La mère du bébé mort in utero a dénoncé les conclusions de cette enquête, ce mardi matin. Interrogée sur Europe 1, elle a maintenu sa version des faits et mis en cause le personnel de l'hôpital. « Ils essayent de noyer le poisson comme ils peuvent. […] J'ai trouvé qu'il y avait plein d'erreurs dans ce rapport », explique Deborah au micro de la radio. « Ils disent qu'il y avait de la place alors que nous avons le dossier sous les yeux et il y a marqué deux fois de suite 'pas de place ce jour' puis 'pas de place. Reporté. Retour à domicile' », assure-t-elle.

Y-a-t-il eu erreur médicale ? La jeune femme attend les résultats des enquêtes en cours, mais elle évoque une erreur humaine, pointant du doigt une sage-femme de l'hôpital ainsi que le médecin de garde.


"Mon bébé bougeait de moins en moins" par Europe1fr

Pas de risque foetal identifiable selon l'AP-HP

« Les résultats de cette enquête confirment les premiers éléments d’analyse : les personnels soignants, médicaux et paramédicaux, étaient au complet et la disponibilité des lits et des salles permettait de recevoir les urgences », indique pour sa part l'AP-HP qui avait déjà mené une enquête préliminaire après le drame.

L'enquête qui a été menée par une mission médicale de plusieurs spécialistes, dirigée par le professeur Bruno Carbonne, président de la collégiale des gynécologues-obstétriciens de l'AP-HP, exclut aussi toute erreur médicale. « La prise en charge médicale a été conforme aux bonnes pratiques obstétricales telles que définies par les recommandations de la HAS (Haute autorité de santé): le déclenchement de l'accouchement, tel qu'il avait été planifié, n'a, à aucun moment, présenté un caractère urgent, en l’absence de risque fœtal identifiable », selon l'AP-HP.

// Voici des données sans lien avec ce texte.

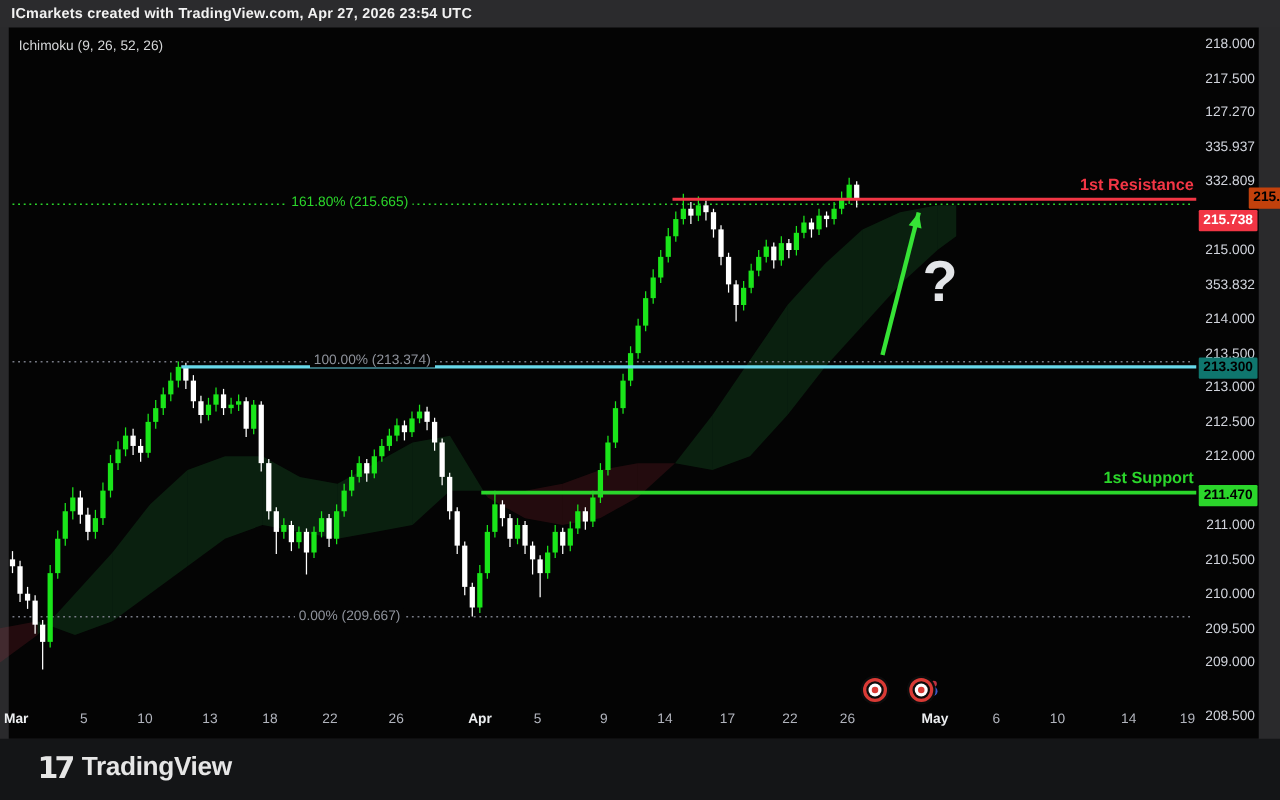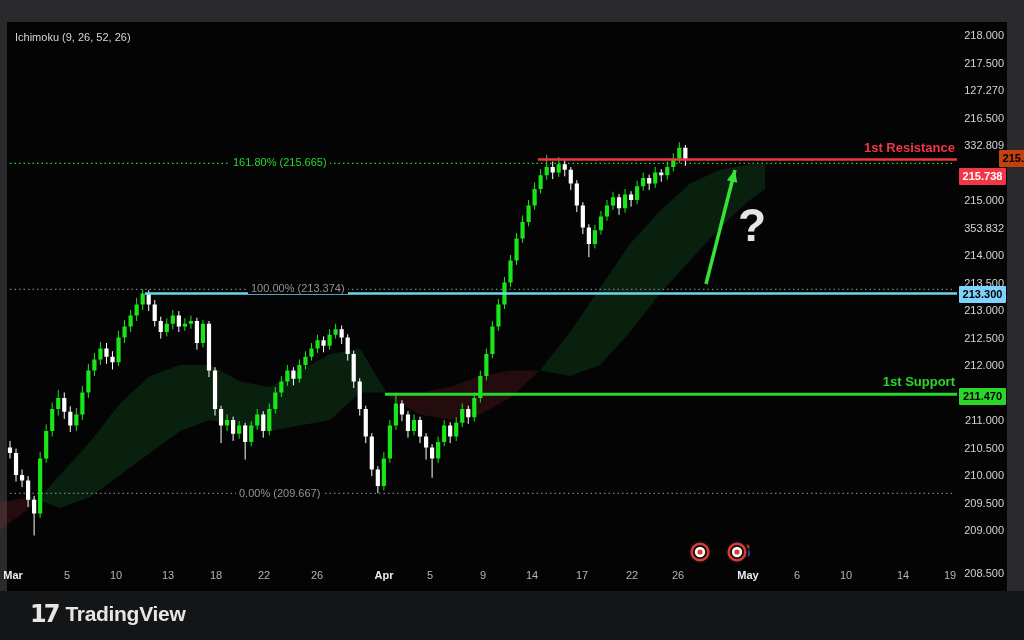"ICmarkets created with TradingView.com," div.topbar { html: none -> <div> <span>ICmarkets created with TradingView.com, Apr 27, 2026 23:54 UTC</span> </div> }
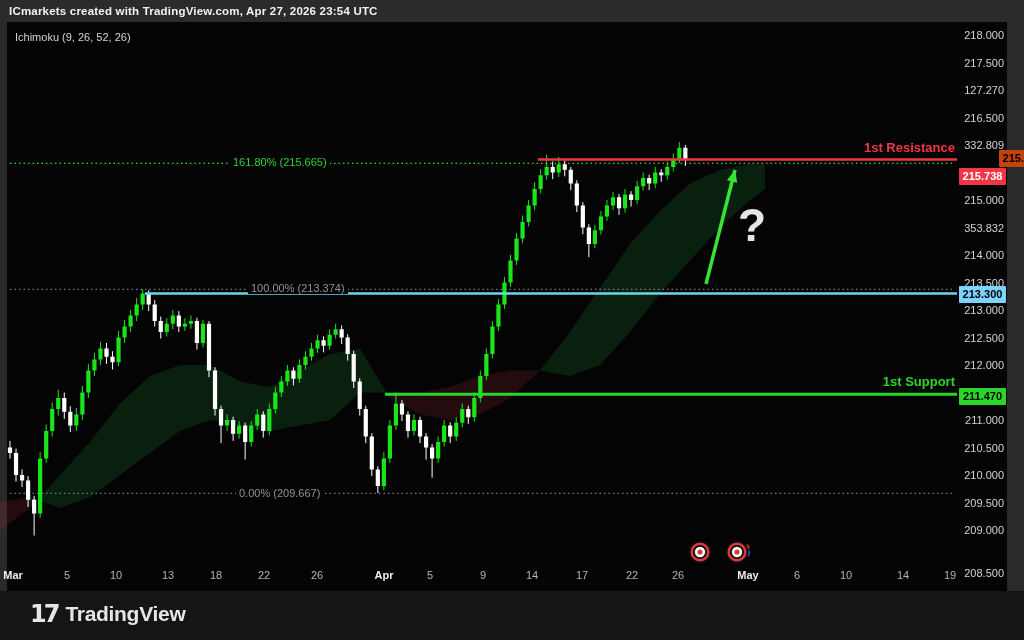"216.500" div.yaxis-label { text: 216.500 -> 335.937 }
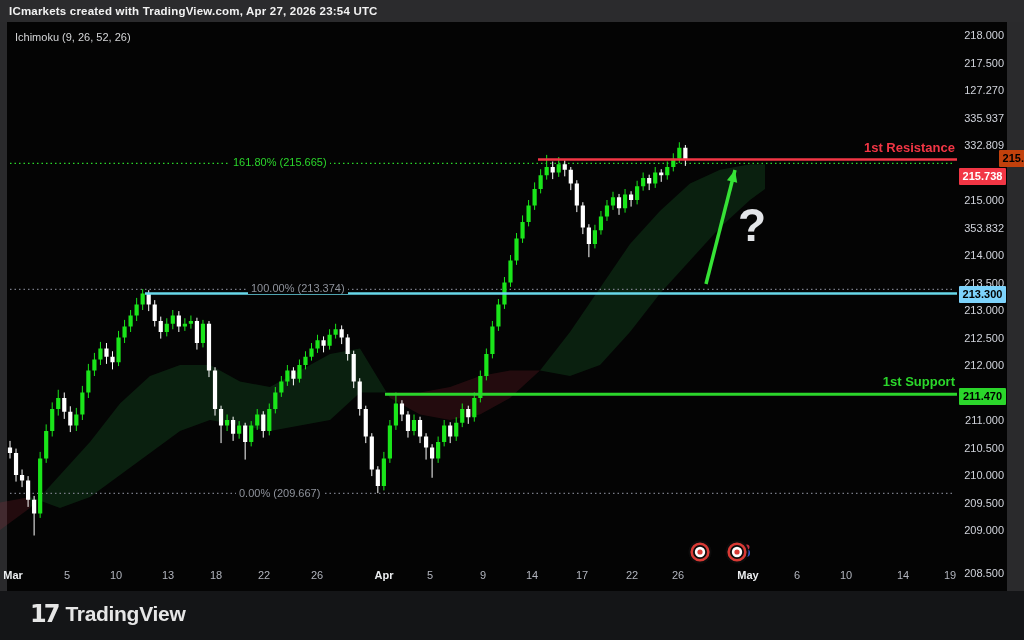"213.300" .badge-piv { background: #7dd3fc -> #0f766e }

Les résultats de l'enquête ont été rendus publics après que la famille eut été informée. Le père du bébé avait mis en cause la maternité et un service « débordé ». Les syndicats avaient critiqué le manque d'effectifs et les conditions de travail dans les maternités de l'AP-HP. Conformément à la demande de la ministre de la Santé Marisol Touraine le rapport d'enquête a été remis aux parents par le professeur Carbonne qui s'est entretenu avec eux.

Une mauvaise communication

A l'issue de cette entrevue « nous n'avons pas eu le sentiment qu'ils étaient complètement opposés aux conclusions de notre rapport », a déclaré à l'AFP le professeur Carbonne, tout en reconnaissant une mauvaise communication entre le personnel et ce couple.
« Dans l'ensemble de cette affaire, manifestement il y a eu une incompréhension [...] et peut-être une perte de confiance dans l'équipe » qui suivait la patiente, a-t-il poursuivi. « La maternité de Port- Royal [...] a une compétence reconnue pour les grossesses à hauts risques, mais il y a probablement des efforts à faire dans la prise en charge des grossesses dites à bas risques », a-t-il convenu.
Selon lui, la grossesse de cette patiente, même s'il y a eu mort foetale, appartenait à cette catégorie.

« Il y a entre 2 et 4 morts foetales pour 1.000 naissances dans le dernier trimestre de la grossesse [...] en Europe, et on sait que pour environ 30% de ces cas, il n'y a aucune cause retrouvée même après autopsie ou examen du placenta », a-t-il expliqué.
Dans cette affaire une enquête judiciaire est toujours en cours. Une autopsie du bébé a été pratiquée mais les médecins de Port- Royal n'en connaissent pas le résultat. L'AP-HP a refusé d'indiquer si l'équipe médicale ayant pris en charge la patiente avait déjà été interrogée par les enquêteurs.